Mais cedo ou mais tarde, em algum momento da vida, você descobrirá que é dispensável. Ninguém é insubstituível. É uma notícia dura, mas, convenhamos, necessária para os dias de hoje. Até porque, se você ainda acha que o mundo gira em torno do seu cargo ou de sua profissão, talvez esteja confuso e carente.
A síndrome da “carência de protagonismo”, descrita por Marcelo Duarte Lins com elegância comovente, é, antes de tudo, uma tragédia burguesa.
Digo tragédia no sentido mais clássico possível: a queda de uma personagem que, por hábito ou vaidade, acreditava-se maior que todos, colecionando subordinados, atribuindo a si grandes responsabilidades, fazendo reservas em restaurantes caros, tudo isso ilude e engana até que, de repente, descobre que seu WhatsApp não vibra e permanece por horas em silencio ensurdecedor, dando-lhe enfim a triste noção de que sua importância é meramente relativa. Só resta o grupo da família (com notificações mutadas, é claro).
O drama é íntimo, mas não raro. Ser ex qualquer coisa exige uma musculatura emocional que poucos possuem. Ex-presidente, ex-diretor, ex-artista da moda, ex-objeto de desejo, ex-dono do cachorro. Pior ainda: ex-escutado. Sim, porque o ex vira eco melancólico, que tenta em vão lembrar aos outros da própria insignificância.

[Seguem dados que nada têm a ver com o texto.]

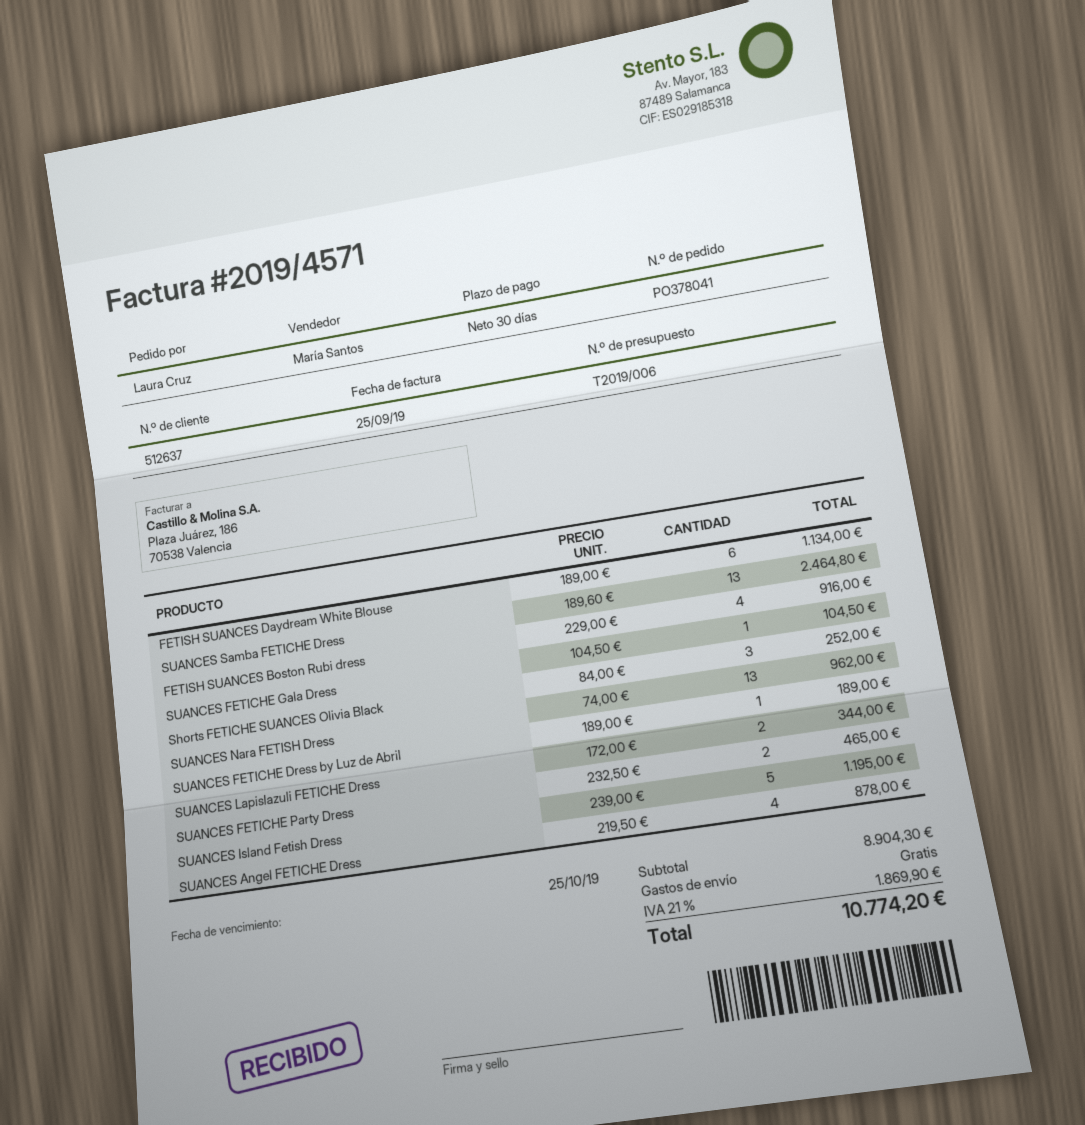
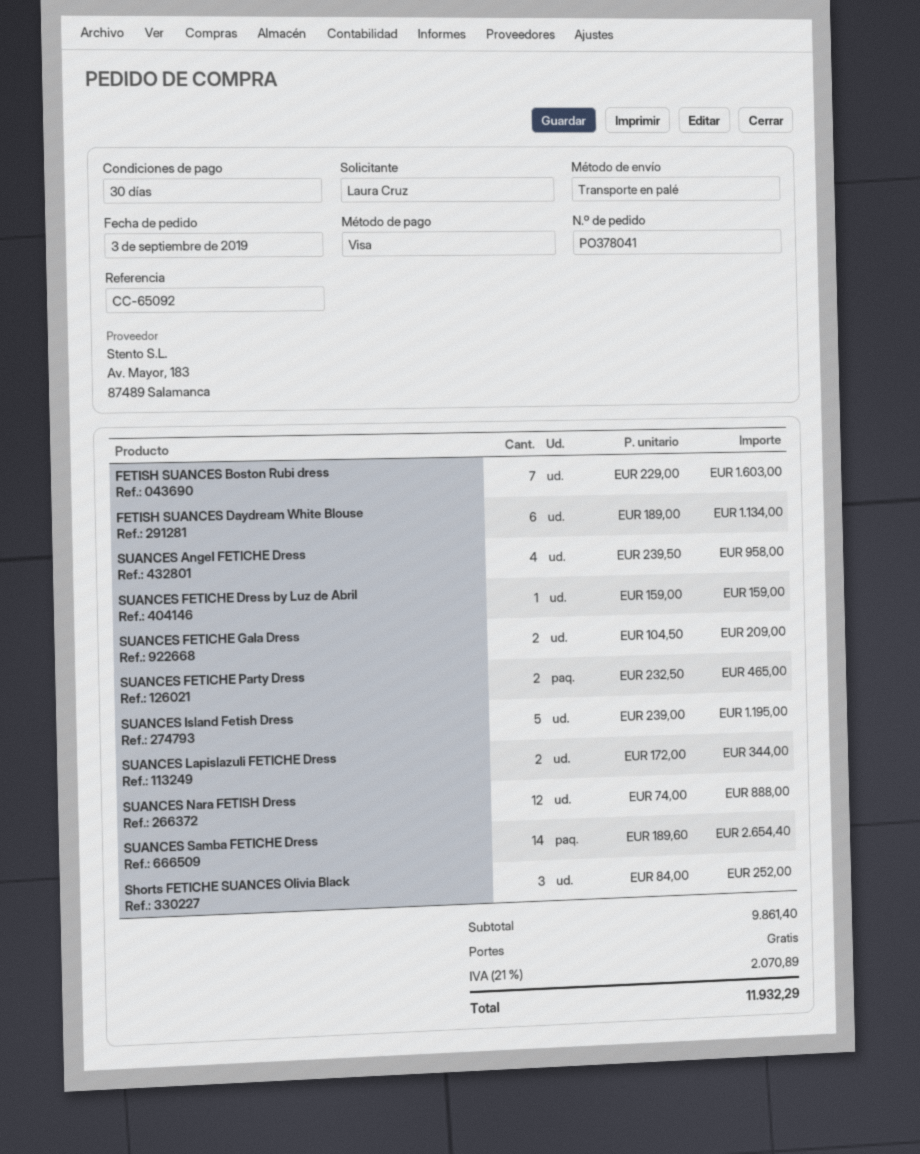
SUANCES Samba FETICHE Dress: 13 x 189.60 = 2464.80 -> 14 x 189.60 = 2654.40
FETISH SUANCES Boston Rubi dress: 4 x 229.00 = 916.00 -> 7 x 229.00 = 1603.00
SUANCES FETICHE Gala Dress: 1 x 104.50 = 104.50 -> 2 x 104.50 = 209.00
SUANCES Nara FETISH Dress: 13 x 74.00 = 962.00 -> 12 x 74.00 = 888.00
SUANCES FETICHE Dress by Luz de Abril: 1 x 189.00 = 189.00 -> 1 x 159.00 = 159.00
SUANCES Angel FETICHE Dress: 4 x 219.50 = 878.00 -> 4 x 239.50 = 958.00
subtotal: 8904.30 -> 9861.40
tax: 21% = 1869.90 -> 21% = 2070.89
total: 10774.20 -> 11932.29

Claro, sempre há os que reagem com altivez. Aposentam-se da função, mas não dá pose. Continuam a dar conselhos, interrompem almoços para contar histórias das quais são protagonistas absolutos. São os que se sentam nas rodas de conversa com o olhar perdido e a garganta pronta para tagarelar assuntos vazios. Afinal, o silêncio é uma forma de morte e eles, coitados, ainda querem viver.
A ironia, como se sabe, é que o anonimato pode ser um presente. Um privilégio. Almoçar sem pressa, passear com o cachorro, brincar com os netos. Agora é possível. Mas, como todo presente, só é útil para quem sabe recebê-lo. A maioria, infelizmente, quer devolve-lo.
Alguns empresários, políticos e personalidades, tem a ousadia de aceitar o papel de avô como “o melhor cargo que já exerceram”. Uma heresia para os que ainda medem o valor da vida por uma sala com ar-condicionado, uma caneta Mont Blanc e uma secretária eficiente. Talvez ele esteja certo. Há algo de profundamente revolucionário em abdicar da importância e continuar inteiro. A vida é uma m..., mas a gente descobre isso tarde demais, muitas vezes na ante-sala do funeral.
No fundo, a verdadeira medida de grandeza das coisas está em saber sair. E mais: em sair bem. Sem ranço, sem plateia, sem vitimismo. Apenas com a leveza de quem já foi e não precisa mais provar nada para ninguém. Porque os aplausos só duram até a próxima reunião. Depois disso, resta a solidão e o silêncio. E, se bem usado, ele pode ser a mais elegante das falas.